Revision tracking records
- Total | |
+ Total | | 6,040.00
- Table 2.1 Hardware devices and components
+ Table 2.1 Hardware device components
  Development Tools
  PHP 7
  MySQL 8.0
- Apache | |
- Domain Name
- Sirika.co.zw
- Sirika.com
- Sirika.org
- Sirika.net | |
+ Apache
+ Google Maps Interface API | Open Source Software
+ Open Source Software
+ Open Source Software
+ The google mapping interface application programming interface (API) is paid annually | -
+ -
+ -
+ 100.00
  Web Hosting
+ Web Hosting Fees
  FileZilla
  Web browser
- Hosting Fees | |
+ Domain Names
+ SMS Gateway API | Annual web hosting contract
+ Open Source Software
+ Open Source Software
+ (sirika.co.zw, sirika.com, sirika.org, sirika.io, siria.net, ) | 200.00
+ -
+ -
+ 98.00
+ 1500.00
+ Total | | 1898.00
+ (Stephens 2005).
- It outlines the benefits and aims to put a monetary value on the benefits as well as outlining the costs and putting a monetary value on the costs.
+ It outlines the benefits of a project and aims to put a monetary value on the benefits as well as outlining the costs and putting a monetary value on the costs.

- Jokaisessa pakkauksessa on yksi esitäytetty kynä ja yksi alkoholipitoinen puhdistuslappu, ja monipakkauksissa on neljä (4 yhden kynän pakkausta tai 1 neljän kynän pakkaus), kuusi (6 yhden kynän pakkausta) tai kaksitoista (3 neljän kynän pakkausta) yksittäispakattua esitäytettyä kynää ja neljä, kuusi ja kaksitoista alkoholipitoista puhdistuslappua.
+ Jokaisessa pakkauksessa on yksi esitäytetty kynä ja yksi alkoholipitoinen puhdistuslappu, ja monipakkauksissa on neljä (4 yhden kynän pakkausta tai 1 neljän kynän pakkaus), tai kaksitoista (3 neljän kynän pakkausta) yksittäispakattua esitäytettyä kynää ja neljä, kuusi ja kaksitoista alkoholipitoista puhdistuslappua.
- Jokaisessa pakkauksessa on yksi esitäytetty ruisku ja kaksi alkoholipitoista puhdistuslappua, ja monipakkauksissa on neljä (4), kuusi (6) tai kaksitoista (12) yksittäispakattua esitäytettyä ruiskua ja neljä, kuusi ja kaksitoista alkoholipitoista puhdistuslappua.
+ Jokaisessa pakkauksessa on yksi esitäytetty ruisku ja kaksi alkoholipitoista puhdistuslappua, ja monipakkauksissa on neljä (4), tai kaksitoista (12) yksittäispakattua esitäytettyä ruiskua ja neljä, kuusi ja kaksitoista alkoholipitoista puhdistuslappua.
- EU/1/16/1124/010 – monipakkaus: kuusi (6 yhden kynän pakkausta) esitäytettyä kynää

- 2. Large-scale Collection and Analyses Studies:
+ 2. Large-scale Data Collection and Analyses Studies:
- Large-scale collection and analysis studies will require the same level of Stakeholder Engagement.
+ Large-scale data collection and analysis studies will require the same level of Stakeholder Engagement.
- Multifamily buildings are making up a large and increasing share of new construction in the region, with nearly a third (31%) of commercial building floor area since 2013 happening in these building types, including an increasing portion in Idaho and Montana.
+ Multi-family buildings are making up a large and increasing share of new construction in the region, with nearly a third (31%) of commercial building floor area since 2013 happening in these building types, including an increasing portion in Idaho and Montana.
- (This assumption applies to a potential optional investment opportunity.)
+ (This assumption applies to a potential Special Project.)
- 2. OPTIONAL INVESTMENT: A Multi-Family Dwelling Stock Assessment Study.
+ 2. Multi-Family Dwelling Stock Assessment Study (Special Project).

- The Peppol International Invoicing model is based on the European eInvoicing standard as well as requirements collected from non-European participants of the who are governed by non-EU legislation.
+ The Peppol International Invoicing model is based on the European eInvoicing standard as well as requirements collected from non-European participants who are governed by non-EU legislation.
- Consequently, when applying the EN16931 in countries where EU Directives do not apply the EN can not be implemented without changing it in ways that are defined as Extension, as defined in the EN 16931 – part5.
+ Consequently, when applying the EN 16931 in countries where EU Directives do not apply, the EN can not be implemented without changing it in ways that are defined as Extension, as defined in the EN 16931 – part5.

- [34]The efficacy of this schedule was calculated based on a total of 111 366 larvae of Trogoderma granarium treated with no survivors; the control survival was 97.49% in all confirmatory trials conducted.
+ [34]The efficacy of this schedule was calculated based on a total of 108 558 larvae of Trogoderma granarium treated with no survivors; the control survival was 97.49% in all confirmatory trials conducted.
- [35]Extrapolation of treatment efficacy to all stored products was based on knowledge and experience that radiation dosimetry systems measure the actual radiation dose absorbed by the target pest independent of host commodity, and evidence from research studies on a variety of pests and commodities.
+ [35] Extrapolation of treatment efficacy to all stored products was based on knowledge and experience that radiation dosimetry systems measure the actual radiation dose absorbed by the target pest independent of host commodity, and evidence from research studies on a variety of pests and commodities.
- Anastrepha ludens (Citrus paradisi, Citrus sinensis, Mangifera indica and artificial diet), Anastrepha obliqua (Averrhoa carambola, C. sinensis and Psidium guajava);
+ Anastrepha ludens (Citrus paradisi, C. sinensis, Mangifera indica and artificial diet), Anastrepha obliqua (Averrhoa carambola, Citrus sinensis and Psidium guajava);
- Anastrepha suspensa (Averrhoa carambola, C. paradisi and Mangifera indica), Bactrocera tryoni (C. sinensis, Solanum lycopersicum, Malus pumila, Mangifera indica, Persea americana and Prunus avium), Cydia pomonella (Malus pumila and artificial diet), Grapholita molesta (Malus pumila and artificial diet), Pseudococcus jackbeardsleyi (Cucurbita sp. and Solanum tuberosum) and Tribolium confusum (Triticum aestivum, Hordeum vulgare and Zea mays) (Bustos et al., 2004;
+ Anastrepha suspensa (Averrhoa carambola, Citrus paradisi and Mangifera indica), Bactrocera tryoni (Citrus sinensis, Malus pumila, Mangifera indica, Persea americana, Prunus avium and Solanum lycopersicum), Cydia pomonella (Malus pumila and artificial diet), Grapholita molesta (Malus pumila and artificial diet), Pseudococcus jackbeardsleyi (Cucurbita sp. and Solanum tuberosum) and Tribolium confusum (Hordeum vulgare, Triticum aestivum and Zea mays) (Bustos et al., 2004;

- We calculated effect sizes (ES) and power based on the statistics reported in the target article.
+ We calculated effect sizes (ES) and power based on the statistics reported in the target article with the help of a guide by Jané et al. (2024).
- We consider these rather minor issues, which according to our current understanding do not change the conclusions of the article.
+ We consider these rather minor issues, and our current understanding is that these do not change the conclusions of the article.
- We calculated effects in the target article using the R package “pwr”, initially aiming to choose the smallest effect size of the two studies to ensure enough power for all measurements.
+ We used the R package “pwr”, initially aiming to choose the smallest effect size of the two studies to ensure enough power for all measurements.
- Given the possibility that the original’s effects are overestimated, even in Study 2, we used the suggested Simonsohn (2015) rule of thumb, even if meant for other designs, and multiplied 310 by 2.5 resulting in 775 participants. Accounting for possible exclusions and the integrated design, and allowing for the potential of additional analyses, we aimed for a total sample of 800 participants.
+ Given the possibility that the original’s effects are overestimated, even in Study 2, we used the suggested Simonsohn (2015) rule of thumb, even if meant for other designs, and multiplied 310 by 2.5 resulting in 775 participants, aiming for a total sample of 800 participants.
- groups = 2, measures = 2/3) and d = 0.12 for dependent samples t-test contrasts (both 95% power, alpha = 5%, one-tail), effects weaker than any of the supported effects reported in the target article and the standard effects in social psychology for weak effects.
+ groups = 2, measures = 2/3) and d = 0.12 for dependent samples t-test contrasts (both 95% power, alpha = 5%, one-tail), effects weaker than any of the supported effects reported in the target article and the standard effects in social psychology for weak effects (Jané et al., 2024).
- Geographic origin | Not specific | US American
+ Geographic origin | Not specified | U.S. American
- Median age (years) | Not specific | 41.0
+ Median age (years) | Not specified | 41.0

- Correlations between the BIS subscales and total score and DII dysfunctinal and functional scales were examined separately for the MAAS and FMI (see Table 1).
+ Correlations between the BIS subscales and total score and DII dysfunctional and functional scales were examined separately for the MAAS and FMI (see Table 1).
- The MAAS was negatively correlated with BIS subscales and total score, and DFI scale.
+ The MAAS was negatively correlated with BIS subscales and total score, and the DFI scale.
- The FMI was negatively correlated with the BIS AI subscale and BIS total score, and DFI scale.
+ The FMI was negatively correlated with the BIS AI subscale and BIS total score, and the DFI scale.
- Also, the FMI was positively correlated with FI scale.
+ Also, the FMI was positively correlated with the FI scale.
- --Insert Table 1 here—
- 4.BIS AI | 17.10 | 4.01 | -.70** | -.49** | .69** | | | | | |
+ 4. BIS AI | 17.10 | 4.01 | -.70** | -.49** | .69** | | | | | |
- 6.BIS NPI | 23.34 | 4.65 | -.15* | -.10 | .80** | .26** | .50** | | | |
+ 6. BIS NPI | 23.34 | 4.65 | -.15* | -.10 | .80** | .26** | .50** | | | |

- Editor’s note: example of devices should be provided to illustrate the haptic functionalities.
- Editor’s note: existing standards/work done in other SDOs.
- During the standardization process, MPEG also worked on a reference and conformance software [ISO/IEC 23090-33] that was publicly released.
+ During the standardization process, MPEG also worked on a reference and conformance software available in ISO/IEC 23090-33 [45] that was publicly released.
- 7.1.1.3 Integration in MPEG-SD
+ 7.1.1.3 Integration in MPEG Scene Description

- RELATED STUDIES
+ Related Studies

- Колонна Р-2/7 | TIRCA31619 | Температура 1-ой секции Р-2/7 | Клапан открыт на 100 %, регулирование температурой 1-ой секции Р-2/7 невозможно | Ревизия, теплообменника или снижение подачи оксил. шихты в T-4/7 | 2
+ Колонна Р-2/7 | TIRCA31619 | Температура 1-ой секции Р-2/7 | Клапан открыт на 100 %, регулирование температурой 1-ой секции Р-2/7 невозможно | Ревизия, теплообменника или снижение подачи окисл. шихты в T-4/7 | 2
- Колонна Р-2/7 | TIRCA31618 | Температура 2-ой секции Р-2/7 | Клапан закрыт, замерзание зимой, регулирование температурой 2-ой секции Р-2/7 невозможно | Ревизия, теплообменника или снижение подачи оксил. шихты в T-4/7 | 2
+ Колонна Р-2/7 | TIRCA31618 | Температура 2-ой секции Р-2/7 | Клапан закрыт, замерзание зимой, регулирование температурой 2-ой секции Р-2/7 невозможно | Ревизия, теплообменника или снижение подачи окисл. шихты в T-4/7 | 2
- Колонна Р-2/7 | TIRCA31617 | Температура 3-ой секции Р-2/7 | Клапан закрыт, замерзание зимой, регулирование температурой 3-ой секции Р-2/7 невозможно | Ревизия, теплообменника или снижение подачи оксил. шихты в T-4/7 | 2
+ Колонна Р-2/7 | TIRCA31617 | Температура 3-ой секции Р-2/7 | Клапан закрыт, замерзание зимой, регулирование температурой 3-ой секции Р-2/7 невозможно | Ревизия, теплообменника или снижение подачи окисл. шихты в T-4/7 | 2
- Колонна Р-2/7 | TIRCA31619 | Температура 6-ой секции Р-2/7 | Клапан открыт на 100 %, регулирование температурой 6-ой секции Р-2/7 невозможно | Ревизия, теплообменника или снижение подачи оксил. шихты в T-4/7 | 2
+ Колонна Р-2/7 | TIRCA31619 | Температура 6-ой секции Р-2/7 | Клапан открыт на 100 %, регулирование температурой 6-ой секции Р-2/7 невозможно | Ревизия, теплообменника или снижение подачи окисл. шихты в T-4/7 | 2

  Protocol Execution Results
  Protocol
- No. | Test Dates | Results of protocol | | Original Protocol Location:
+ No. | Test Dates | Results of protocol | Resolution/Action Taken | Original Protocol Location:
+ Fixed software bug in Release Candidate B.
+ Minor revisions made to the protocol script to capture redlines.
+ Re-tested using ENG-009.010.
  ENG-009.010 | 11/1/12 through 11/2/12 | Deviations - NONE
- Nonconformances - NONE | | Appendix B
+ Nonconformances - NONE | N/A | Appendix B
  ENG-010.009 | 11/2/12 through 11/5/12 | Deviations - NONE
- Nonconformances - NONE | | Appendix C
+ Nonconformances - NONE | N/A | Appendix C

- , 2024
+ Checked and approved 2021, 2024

- _BRIEF_
Looking at the data above, give the number of lines that include "released"; add nothing else.

- _RESULT FOR THIS EXERCISE_
2